**Work instruction**
Skip the pictures. Retype exactly, and only, the lines between the line holding "- schneller" and the last line below, inclusive.

Records contained in a dataset
----
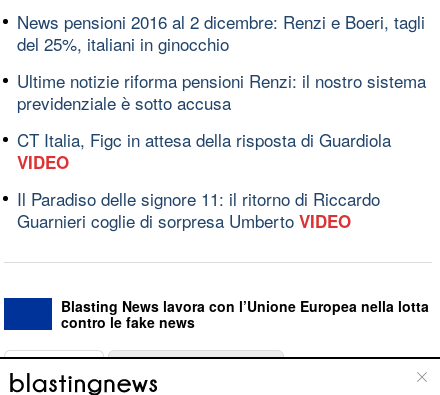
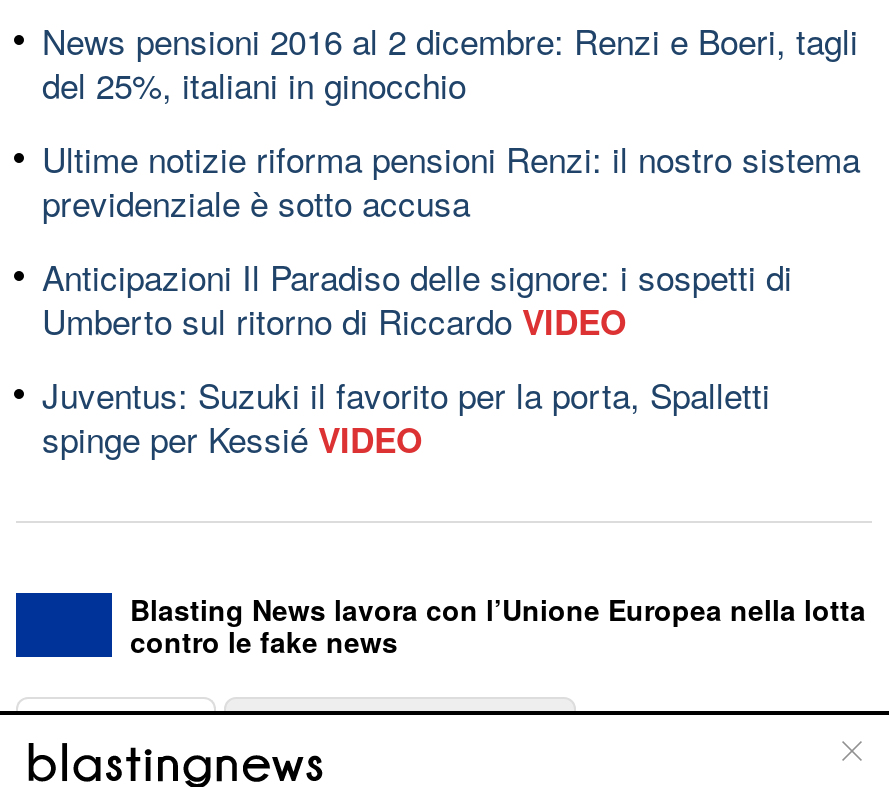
- CT Italia, Figc in attesa della risposta di Guardiola
- VIDEO
+ Anticipazioni Il Paradiso delle signore: i sospetti di
+ Umberto sul ritorno di RiccardoVIDEO

- Il Paradiso delle signore 11: il ritorno di Riccardo
- Guarnieri coglie di sorpresa Umberto VIDEO
+ Juventus: Suzuki il favorito per la porta, Spalletti
+ spinge per Kessié VIDEO
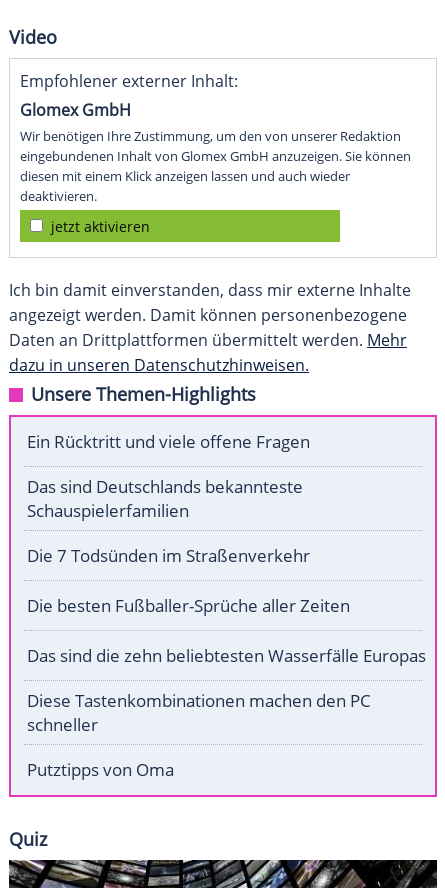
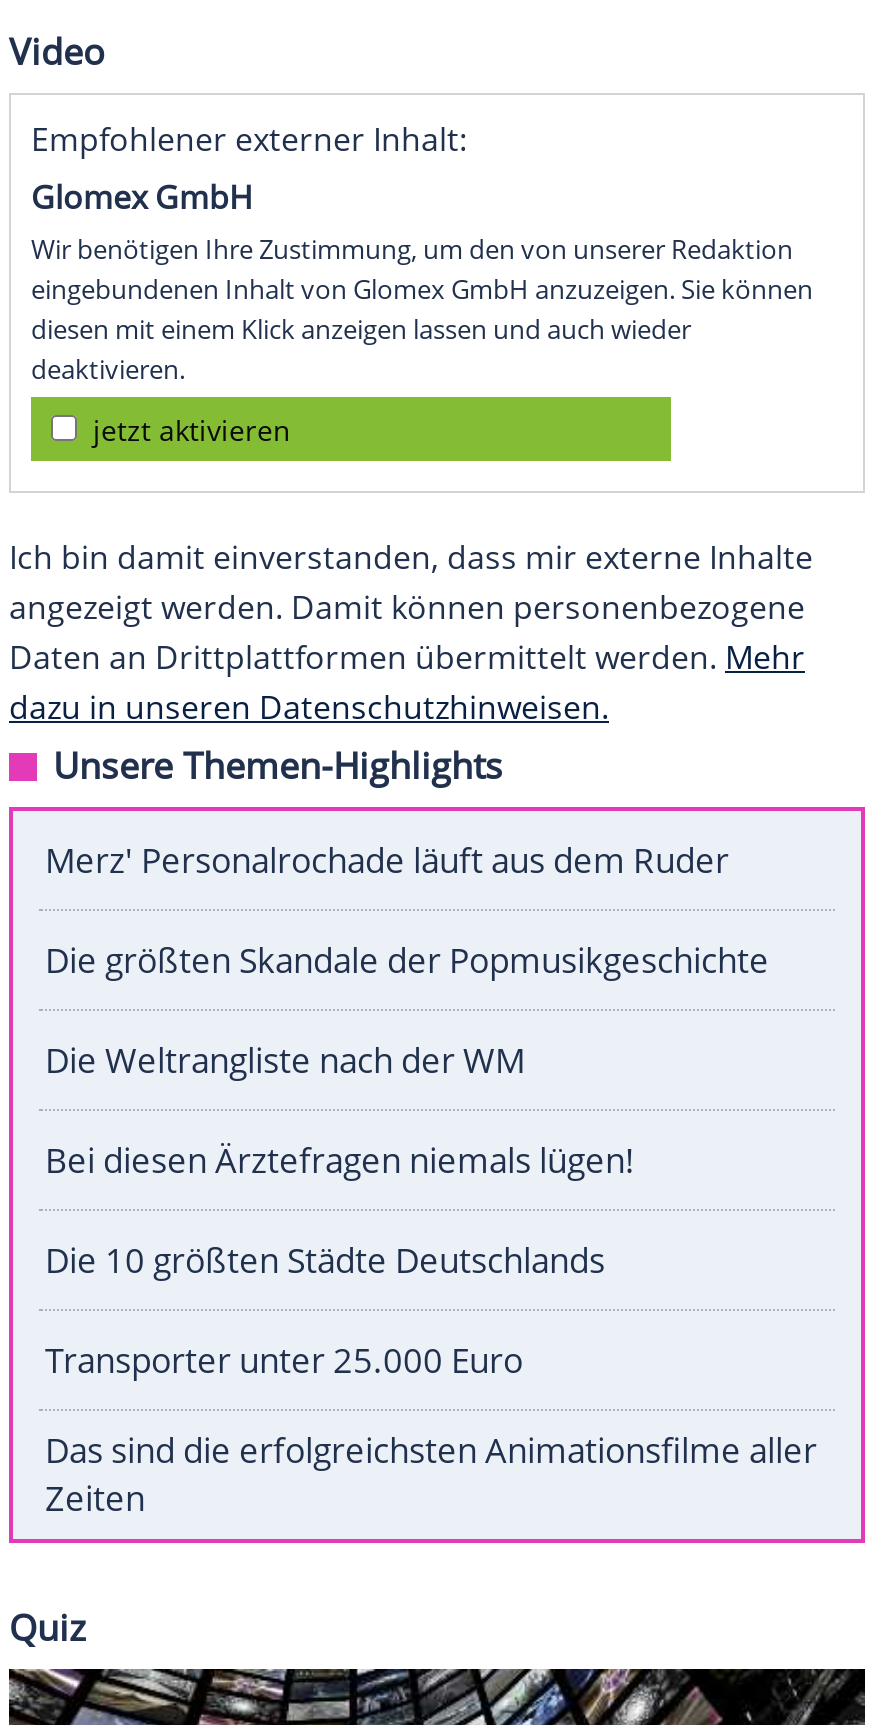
- Ein Rücktritt und viele offene Fragen
+ Merz' Personalrochade läuft aus dem Ruder

- Das sind Deutschlands bekannteste
- Schauspielerfamilien
+ Die größten Skandale der Popmusikgeschichte

- Die 7 Todsünden im Straßenverkehr
+ Die Weltrangliste nach der WM

- Die besten Fußballer-Sprüche aller Zeiten
+ Bei diesen Ärztefragen niemals lügen!

- Das sind die zehn beliebtesten Wasserfälle Europas
+ Die 10 größten Städte Deutschlands

- Diese Tastenkombinationen machen den PC
- schneller
+ Transporter unter 25.000 Euro

- Putztipps von Oma
+ Das sind die erfolgreichsten Animationsfilme aller
+ Zeiten
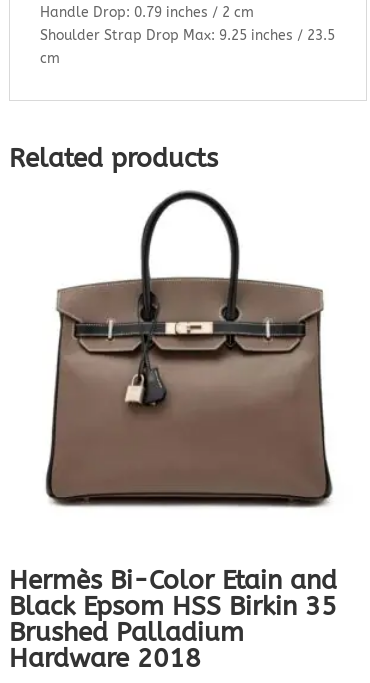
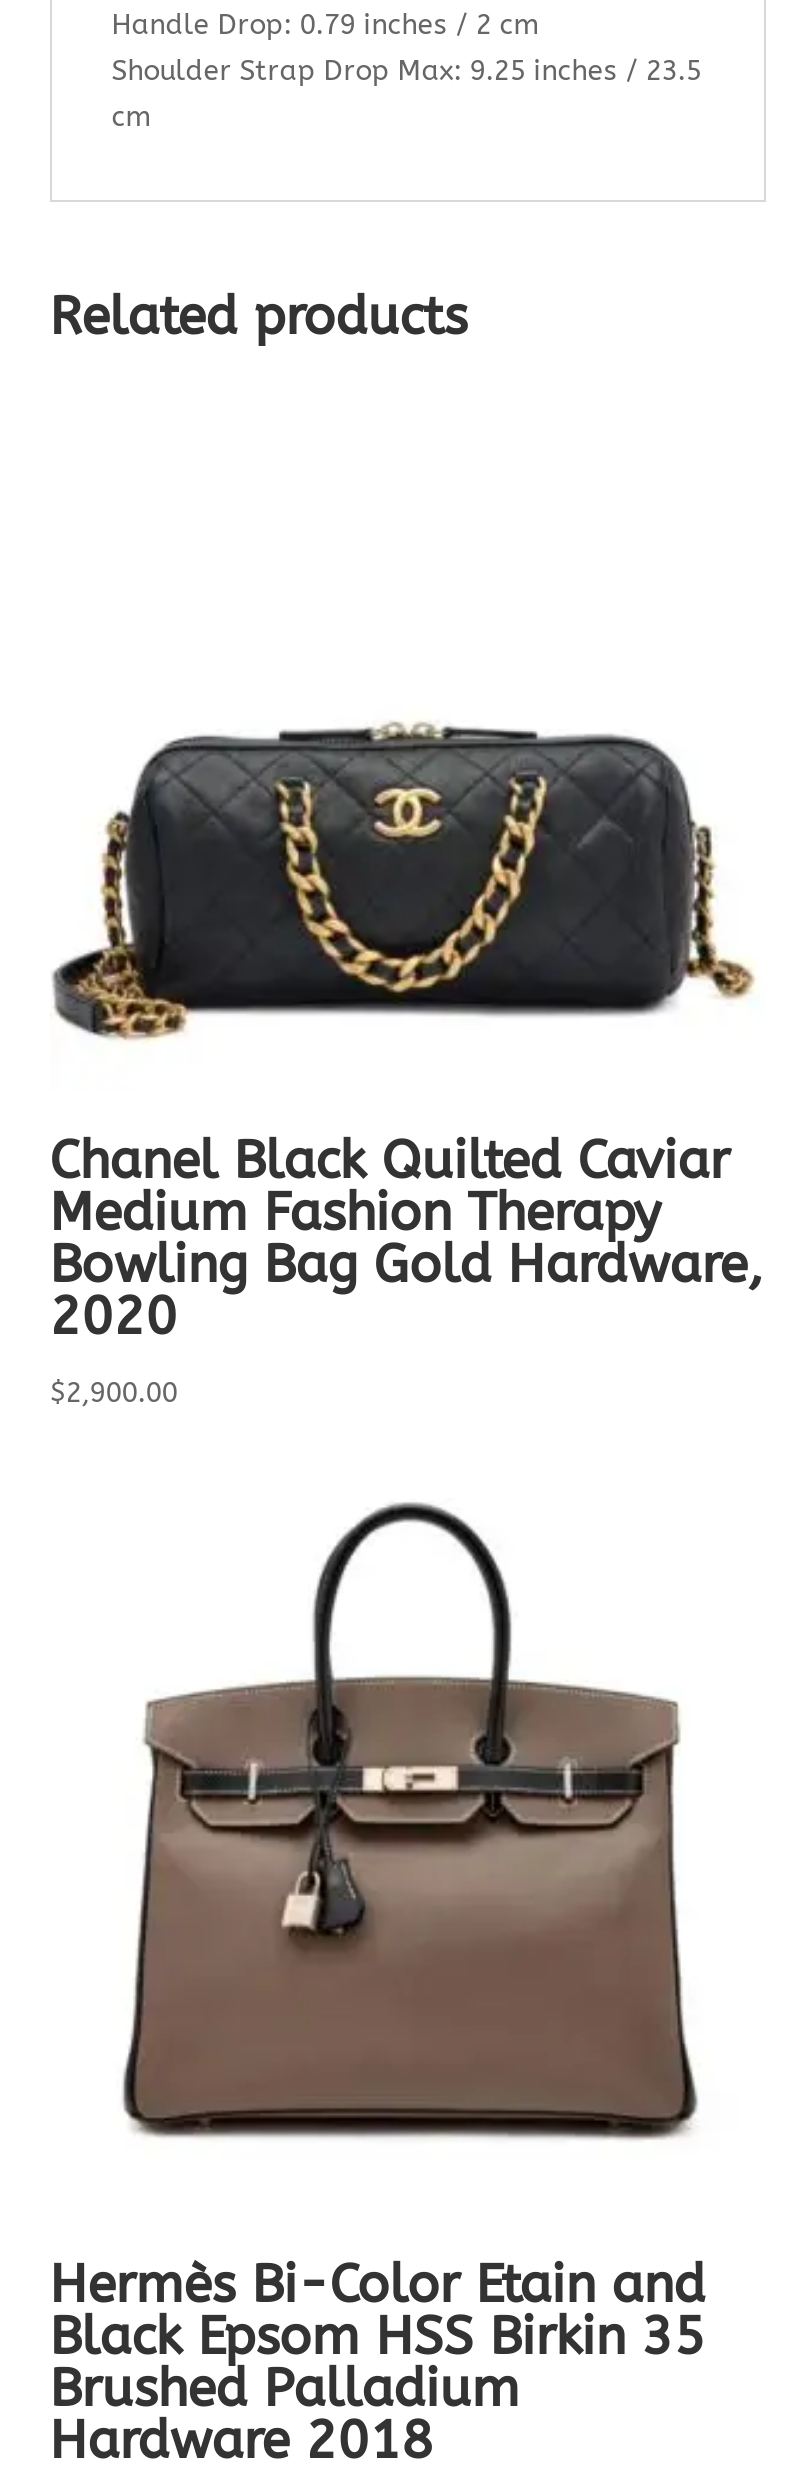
+ Chanel Black Quilted Caviar
+ Medium Fashion Therapy
+ Bowling Bag Gold Hardware,
+ 2020
+ $2,900.00

+ [image]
----
**Output**
- schneller
+ Transporter unter 25.000 Euro

- Putztipps von Oma
+ Das sind die erfolgreichsten Animationsfilme aller
+ Zeiten
+ Chanel Black Quilted Caviar
+ Medium Fashion Therapy
+ Bowling Bag Gold Hardware,
+ 2020
+ $2,900.00

+ [image]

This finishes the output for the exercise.